Lipodystrophy develops in the course of HIV infection under intensive treatment, such as highly active antiretroviral therapy (HAART). Fat redistribution, including peripheral atrophy and central hypertrophy, was first described in adults but has also been reported in children.1-11 The frequency of children presenting with lipodystrophy is variable (10%-33%) in the series of patients under study. As in adults, the assessment of lipodystrophy is hampered by the lack of a consensus on the definition.

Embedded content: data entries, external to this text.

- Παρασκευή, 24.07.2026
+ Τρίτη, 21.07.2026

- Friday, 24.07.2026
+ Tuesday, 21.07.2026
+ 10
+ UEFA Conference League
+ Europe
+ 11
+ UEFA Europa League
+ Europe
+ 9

Several serious metabolic complications have been described in association with fat redistribution, such as insulin resistance and dyslipidemia. The mechanisms underlying these changes are not yet elucidated. Although drug toxicity has been strongly suspected and can be influenced by individual susceptibility, the role of the virus itself has also been suggested. For several authors, these complications are mostly viewed as adverse effects of HAART. Protease inhibitors (PIs) have been strongly suspected in the development of insulin resistance and hypertriglyceridemia, and it has been shown that short-term administration of PIs in healthy volunteers can indeed induce insulin resistance.12 Some clinical studies have reported that administration of stavudine, a nucleoside reverse transcriptase inhibitor (NRTI), induces lipoatrophy. The metabolic disturbances (which can induce long-term cardiovascular toxicity) as well as the morphologic changes can affect adherence to treatment and quality of life.

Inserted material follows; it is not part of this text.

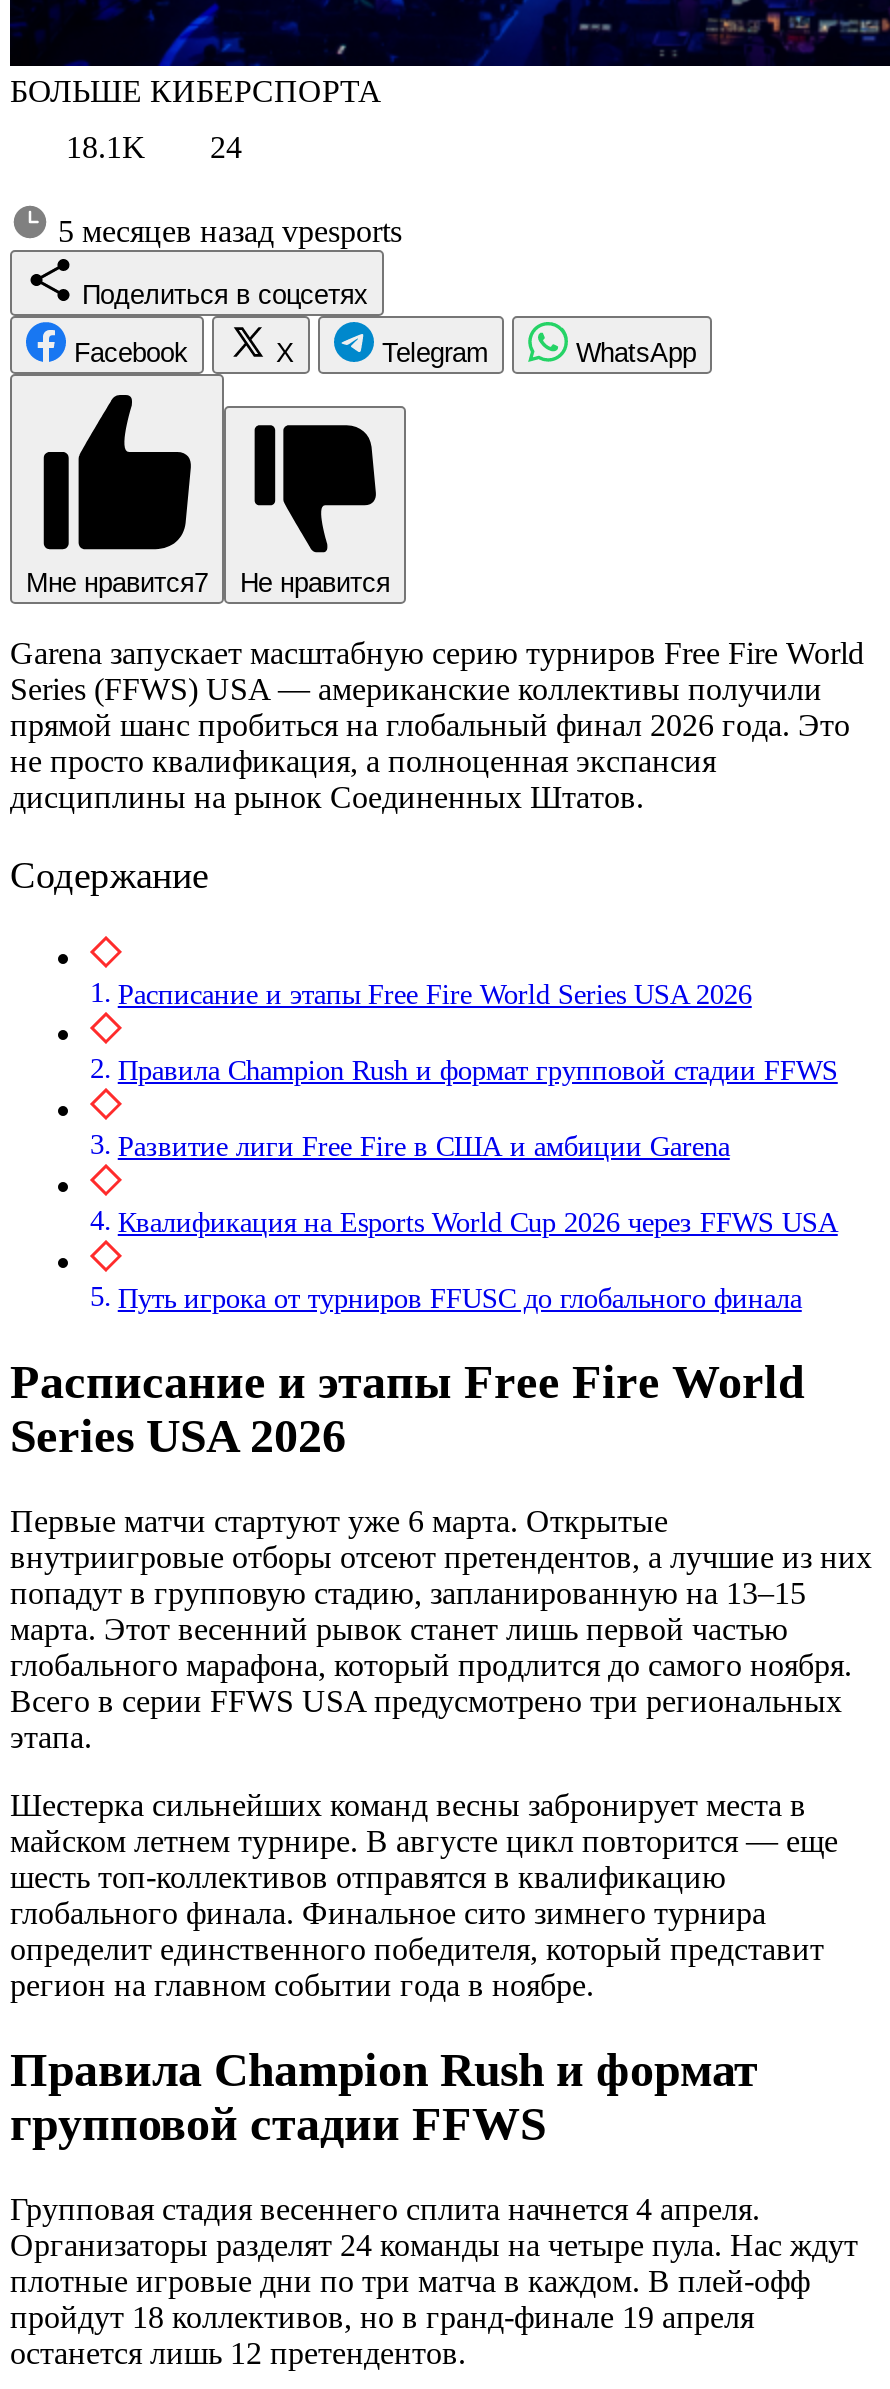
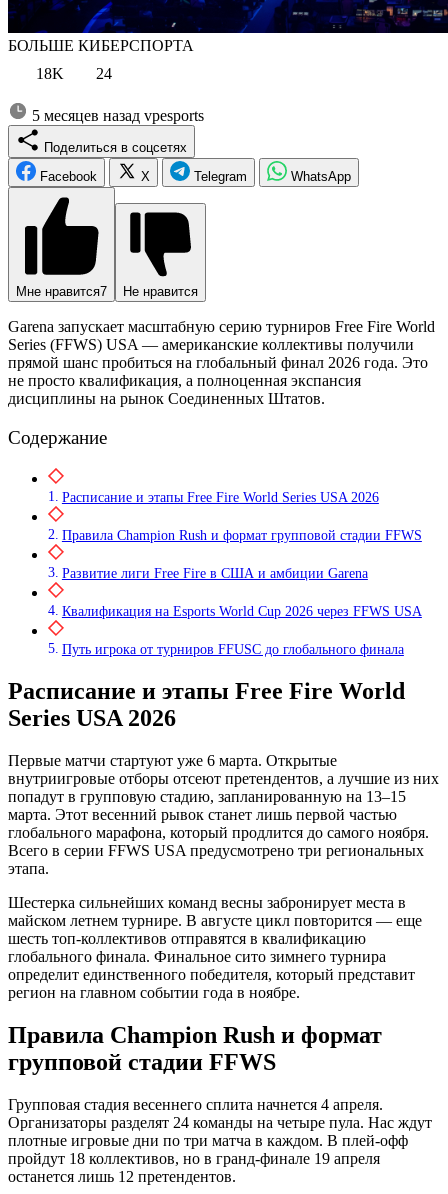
- 18.1K 24
+ 18K 24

In children, there are few reports documenting these complications of HIV infection. The frequency and severity of lipodystrophy and metabolic disturbances are still poorly understood in the pediatric population. It seems that lipodystrophy is indeed detectable in children, although the clinical picture of fat redistribution may be more subtle and more difficult to identify than in adults. If the definition of lipodystrophy is still controversial in adults, it is even more so in children, where patients are less numerous and adiposity itself is changing with physiologic growth. Moreover, the rate of progression and the factors associated with the evolution of these complications need to be documented.

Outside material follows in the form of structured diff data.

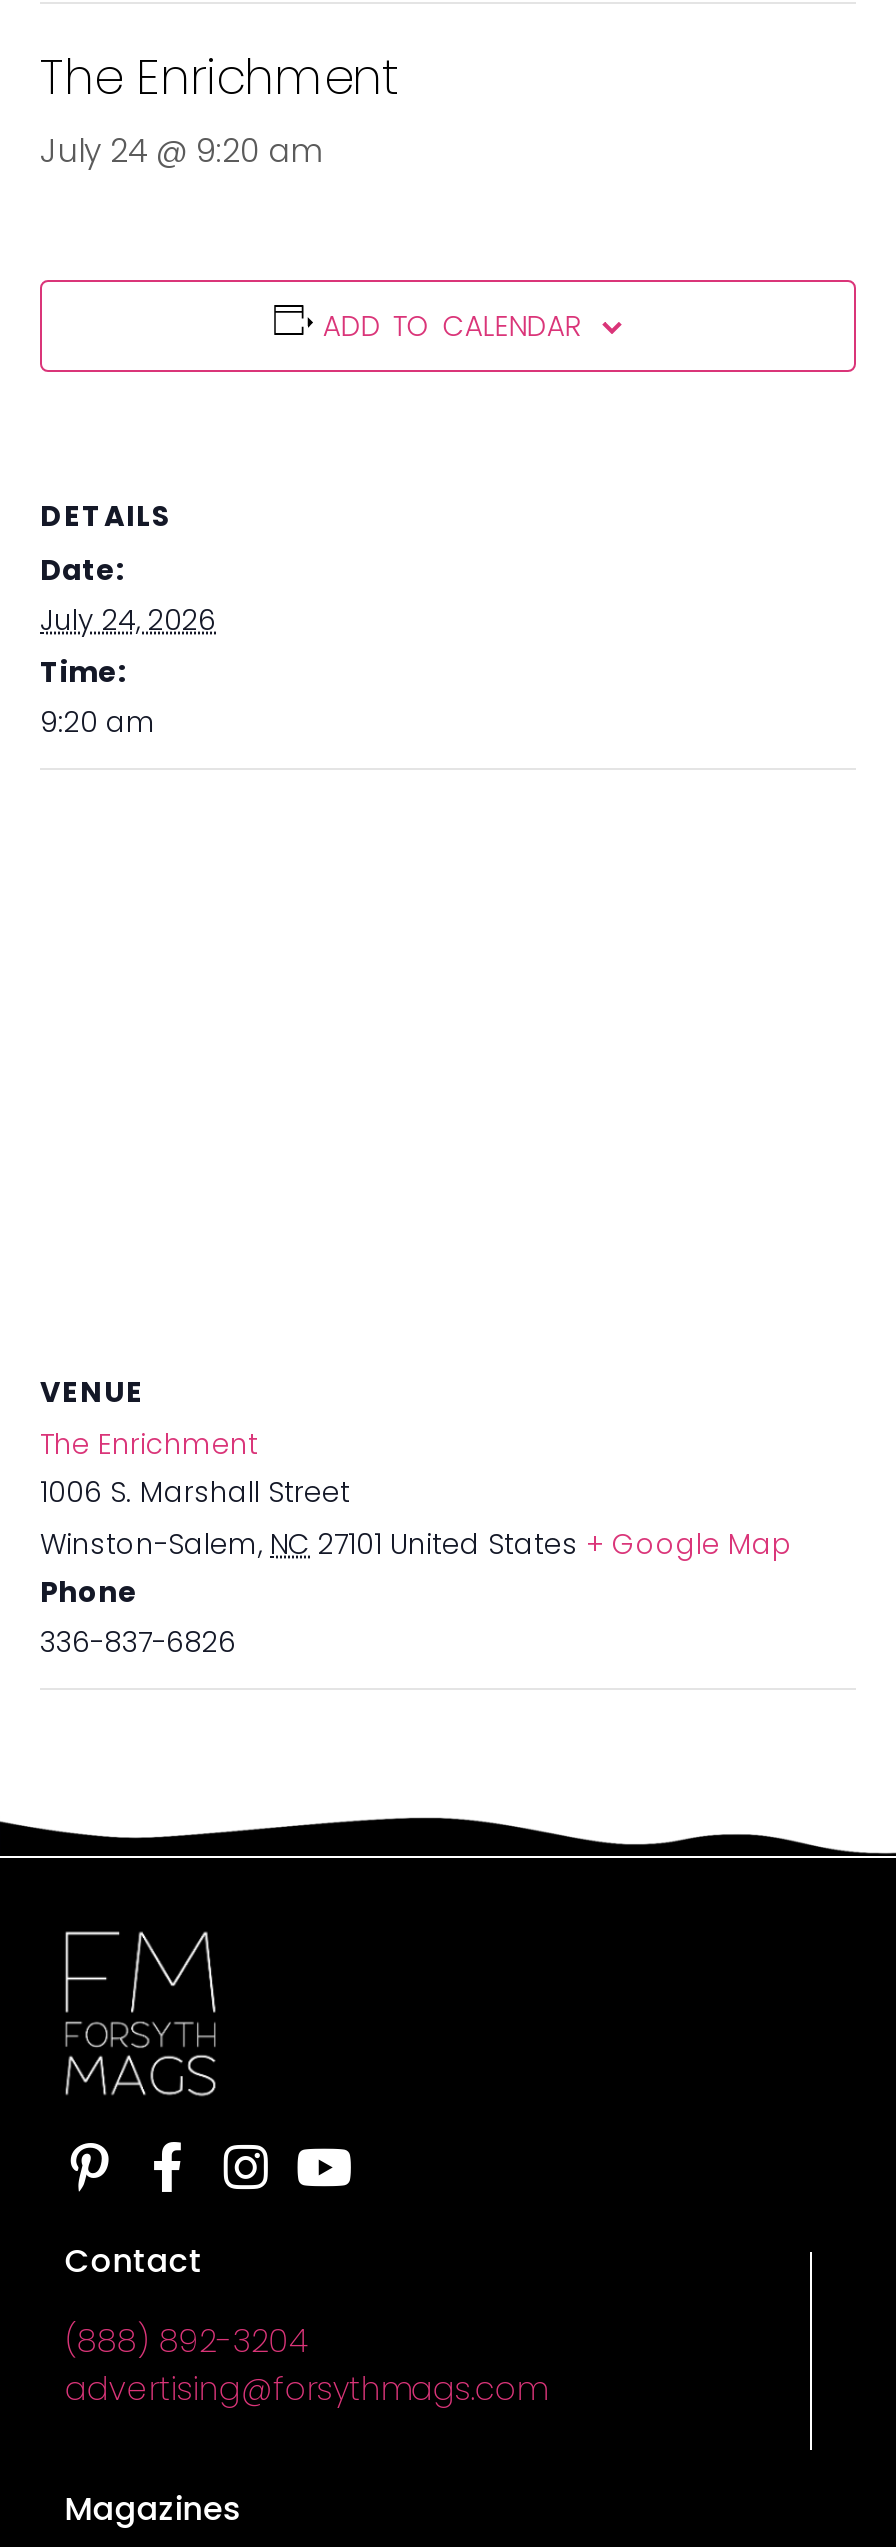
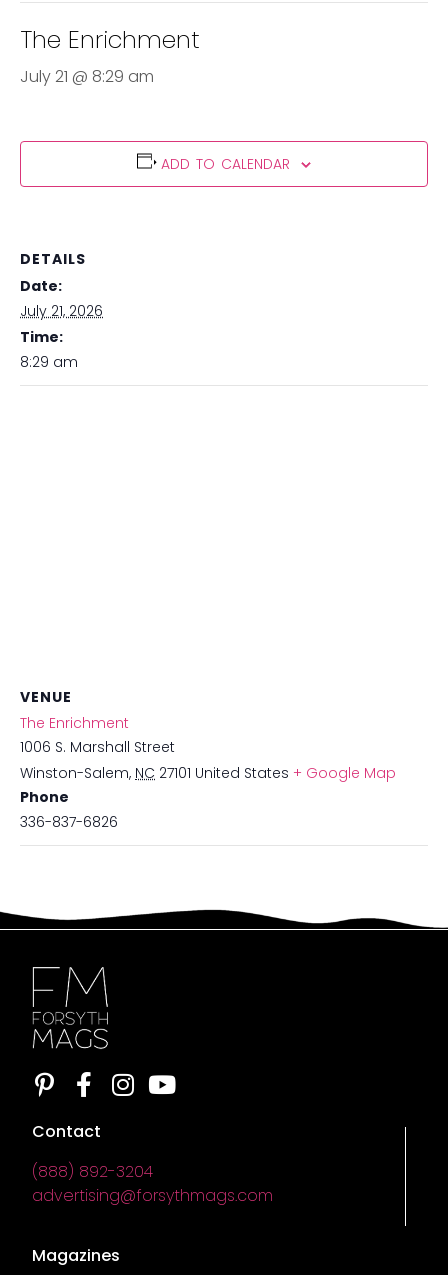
- July 24 @ 9:20 am
+ July 21 @ 8:29 am

- July 24, 2026
+ July 21, 2026

- 9:20 am
+ 8:29 am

The aim of the present study was first to assess the rate of progression of lipodystrophy and the associated metabolic disturbances based on a prospective and standardized evaluation over a 2-year period in a large multicenter sample of HIV-infected children. The second aim was to assess risk factors associated with lipodystrophy and metabolic disturbances.
PATIENTS AND METHODS
Patients were enrolled in this study from December 2000 to April 2002 in the Clinical Immunology Departments of 3 different university children's hospitals in Paris. Eligibility criteria were proven HIV infection, age from 2 to 18 years, and not receiving treatment of any other chronic disease. Exclusion criteria were a severe clinical illness in the weeks before the observation and administration of steroids.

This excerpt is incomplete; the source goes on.